# when did Amtrak first put passenger's name on tickets?



## Ria (Sep 29, 2018)

thank you. this will assist me in editing a novel which I have written which takes in September 1995. I have made a few conscious departure from reality in it but I would like to make as few of them as possible.


----------



## ehbowen (Sep 29, 2018)

Passenger names were on tickets, AFAIK, from the time the ARROW computerized reservations system was placed in service in the early 1970s. I Googled images of "Amtrak Tickets" and found one stub from the 1970s which had a space for passenger name, although nothing was written there. Elsewhere on this forum is a picture of a 1989 ticket with the passenger's first initial and last name.

Some notes: Tickets for "Unreserved" trains are least likely to bear a passenger name. See the timetable archive on timetables.org to find if the train your character is taking was unreserved. At least in earlier years, the first name was often only an initial..."T JACOBS" might mean Tom, or Terri, or Thaddeus, or...?

Also, even today there is little to stop someone from making a reservation under an assumed name, especially if you pay in cash. Station agents and train personnel are supposed to check IDs, but some can be a little lax about doing so.


----------



## cpotisch (Sep 29, 2018)

ehbowen said:


> I Googled images of "Amtrak Tickets" and found one stub from the 1970s which had a space for passenger name, although nothing was written there.


You sure the name wasn't just edited out?


----------



## the_traveler (Sep 29, 2018)

Back then, many (most) Amtrak trains were unreserved, meaning a ticket was not issued to one specific passenger for one specific train. Thus, it may not needed to have a name on it.


----------



## daybeers (Sep 30, 2018)

ehbowen said:


> Station agents and train personnel are supposed to check IDs, but some can be a little lax about doing so.







My ID has never been checked while onboard.


----------



## ehbowen (Sep 30, 2018)

I should also note that the ARROW Amtrak reservation system was compatible with the airline travel global distribution systems (and I believe was designed by the same people who put together SABRE for American Airlines).
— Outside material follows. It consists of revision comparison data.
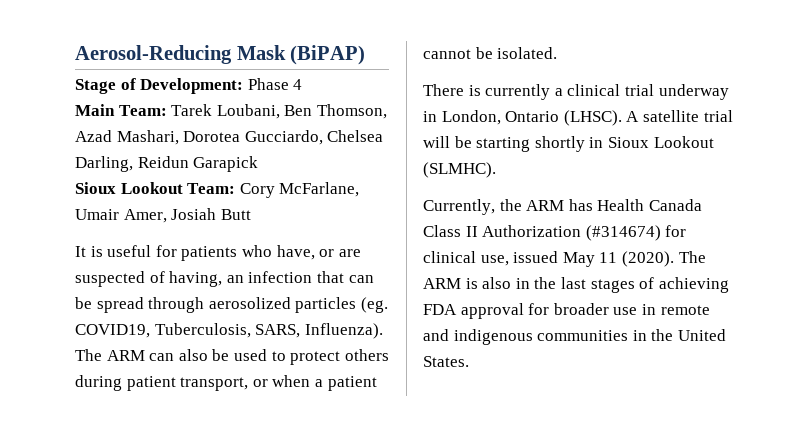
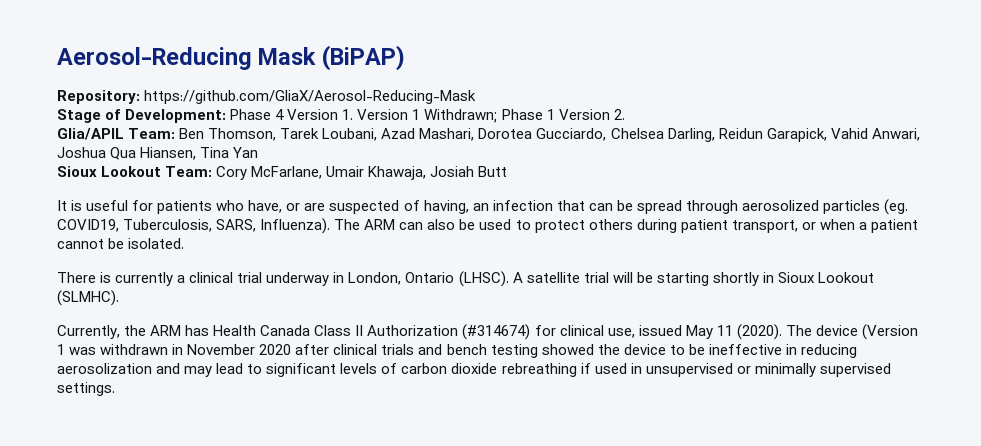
(366, 55) none -> [57,90,477,104] // Repository: https://github.com/GliaX/Aerosol-Reducing-Mask
[75,104,387,119] // Main Team: Tarek Loubani, Ben Thomson, -> [287,109,625,123] [57,128,378,141] Version 1. Version 1 Withdrawn; Phase 1 Version 2. // Glia/APIL Team: Ben Thomson, Tarek Loubani,
[193,156,259,172] Garapick -> [766,128,920,142] [57,147,259,160] Garapick, Vahid Anwari, Joshua Qua Hiansen, Tina Yan
[123,209,167,223] Amer, -> [368,166,427,180] Khawaja,
[423,277,729,293] [423,303,710,319] [423,329,726,345] [423,356,469,367] ARM is also in the last stages of achieving FDA approval for broader use in remote and indigenous communities in the United States. -> [815,324,918,340] [57,344,857,358] [57,363,891,377] [57,382,115,396] device (Version 1 was withdrawn in November 2020 after clinical trials and bench testing showed the device to be ineffective in reducing aerosolization and may lead to significant levels of carbon dioxide rebreathing if used in unsupervised or minimally supervised settings.

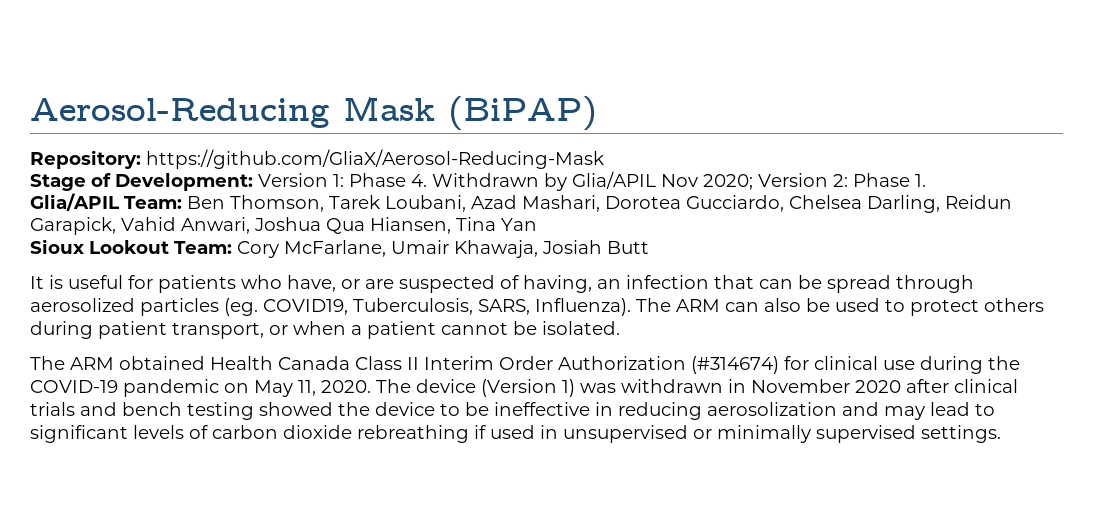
[230,109,625,123] Phase 4 Version 1. Version 1 Withdrawn; Phase 1 Version 2. -> [258,171,926,191] Version 1: Phase 4. Withdrawn by Glia/APIL Nov 2020; Version 2: Phase 1.
[57,271,874,287] [57,290,119,306] [57,325,210,339] There is currently a clinical trial underway in London, Ontario (LHSC). A satellite trial will be starting shortly in Sioux Lookout (SLMHC). // Currently, the ARM has -> [30,356,205,370] The ARM obtained
(364, 330) none -> [424,356,553,370] Interim Order
[607,324,782,340] use, issued May 11 (2020). -> [883,356,1020,374] [30,379,371,397] use during the COVID-19 pandemic on May 11, 2020.
[57,344,65,355] 1 -> [562,379,575,397] 1)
While tickets issued by Amtrak were on a unique Amtrak stock and format, the standard airline paper ticket form was accepted as well and was until very recently still used by most travel agents issuing Amtrak tickets...Amtrak paid a commission, again until very recently, on paper tickets redeemed through ARC but not on electronic ticketing. So, if it's helpful to your story, you could have your traveler holding a travel-agent issued ticket on standard airline stock with the only difference being that the carrier code is "2V" for Amtrak instead of, say, AA for American Airlines.

Edit To Add: I found after doing some more online research that Amtrak actually joined the ARC in 1985, so the airline-style ticketing from travel agents would have been standard from that date (although Amtrak agents themselves, to the best of my knowledge, never issued Amtrak tickets on airline-style stock but only on card stock with tear-off stubs). However, I personally took a Slumbercoach trip from Houston to Washington, D.C. (via New Orleans with an overnight stopover at the YMCA) in July of 1984 which was booked through a local travel agent and the ticket issued on airline-style stock, so that type of ticket was indeed in use even before Amtrak officially became part of ARC.


----------



## ehbowen (Sep 30, 2018)

cpotisch said:


> ehbowen said:
> 
> 
> > I Googled images of "Amtrak Tickets" and found one stub from the 1970s which had a space for passenger name, although nothing was written there.
> ...


Pretty sure. It looked to have been an unreserved ticket on a train operated by Penn Central.


----------